By the grace of Primus and all other listening gods, they hadn’t, and that in and of itself was a minor miracle. It felt somehow ungrateful to whine about the circumstances of her survival. That being said, Shot had finally set down in the most remote, inhospitable location she could spot from orbit. Nepal was almost as beautiful as it was out-of-the-way, but it wasn’t the most Cybertronian-friendly chunk of dirt in the known universe. It was mountainous and pointy and full of glaciers- and no matter how much glaciers looked like landing pads from low orbit, they really weren’t. Five minutes perched atop the Ngozumpa glacier had left the still-steaming Rustbucket sunk in several feet of snowmelt. Slush reached halfway up her viewports, and external sensors gloomily reported the water-level was rising fast.
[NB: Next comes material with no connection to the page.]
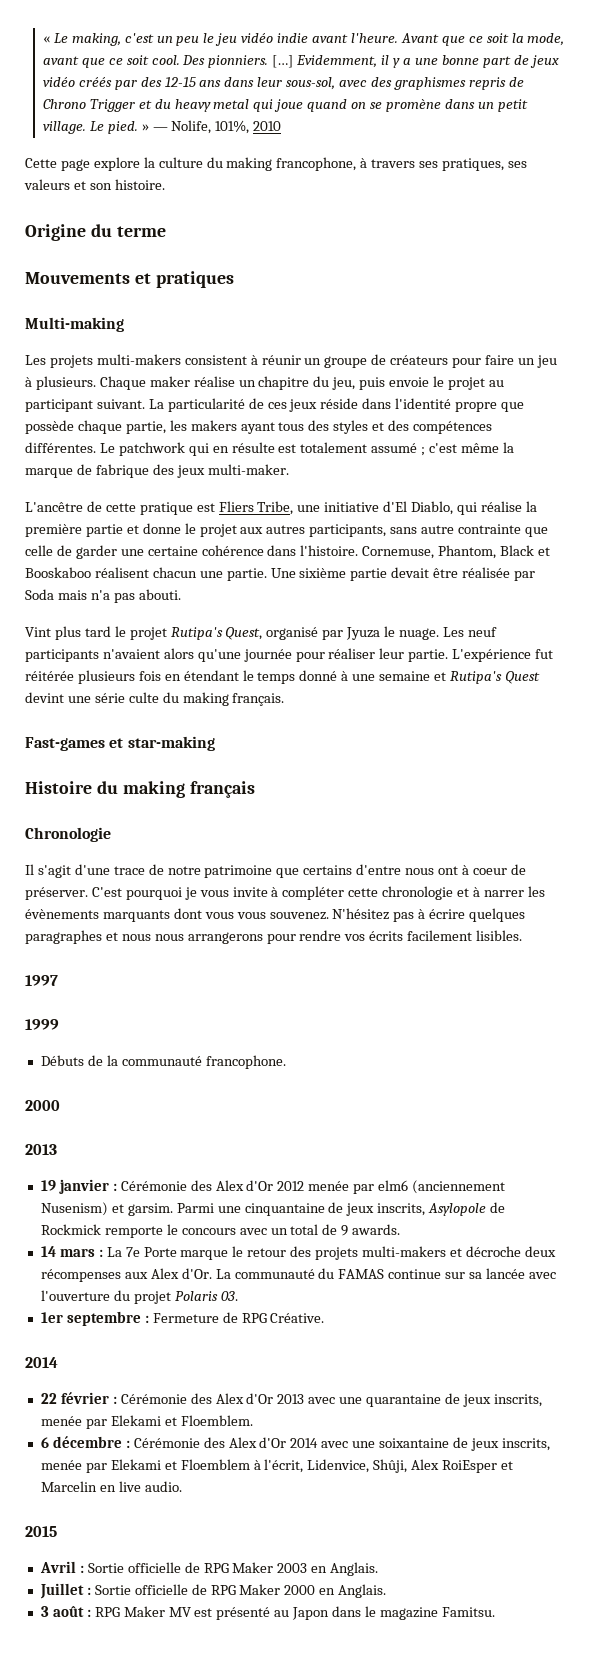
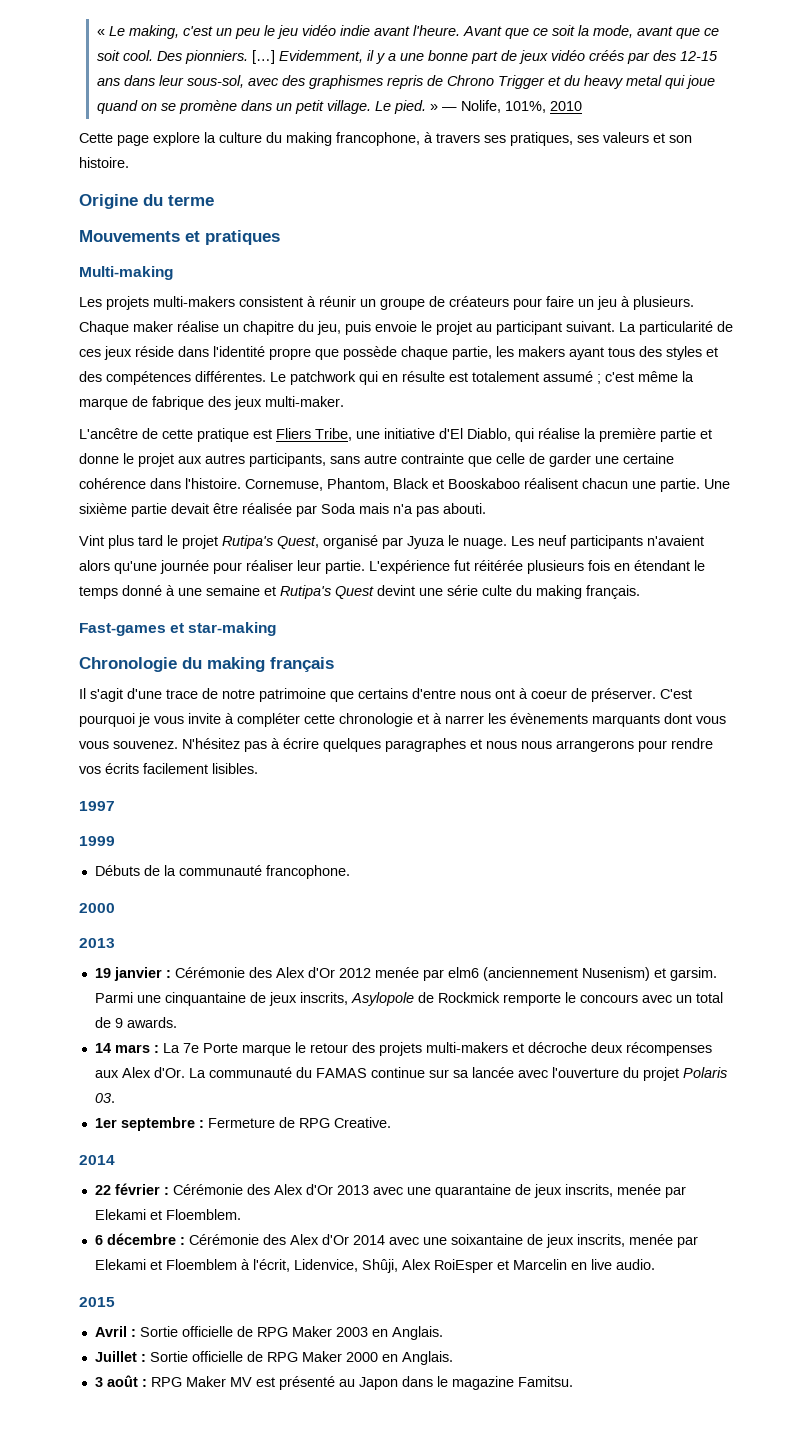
[25,781,92,794] Histoire -> [79,657,177,672] Chronologie
[25,827,111,842] // Chronologie -> (334, 664) none
[270,1313,325,1323] Créative. -> [333,1117,391,1128] Creative.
It still could’ve been worse.
Still shaky with raw, rippling relief, Shot wobbled her way over to the deathtrap’s communication’s array. With any luck the coordinates passed along with the Prime’s last message would still be good. Only one way to find out.
“Outpost Omega, this is Autobot Moonshot. I’ve got some good news and some bad news for you. Good news is, I’m safely down and I really doubt anything native is gonna find my transport. Bad news is I, uh. I seem to have landed on a glacier. And it’s melting. Like- a lot. Any chance I could get an assist out here?”
Preferably *before* I freeze to death?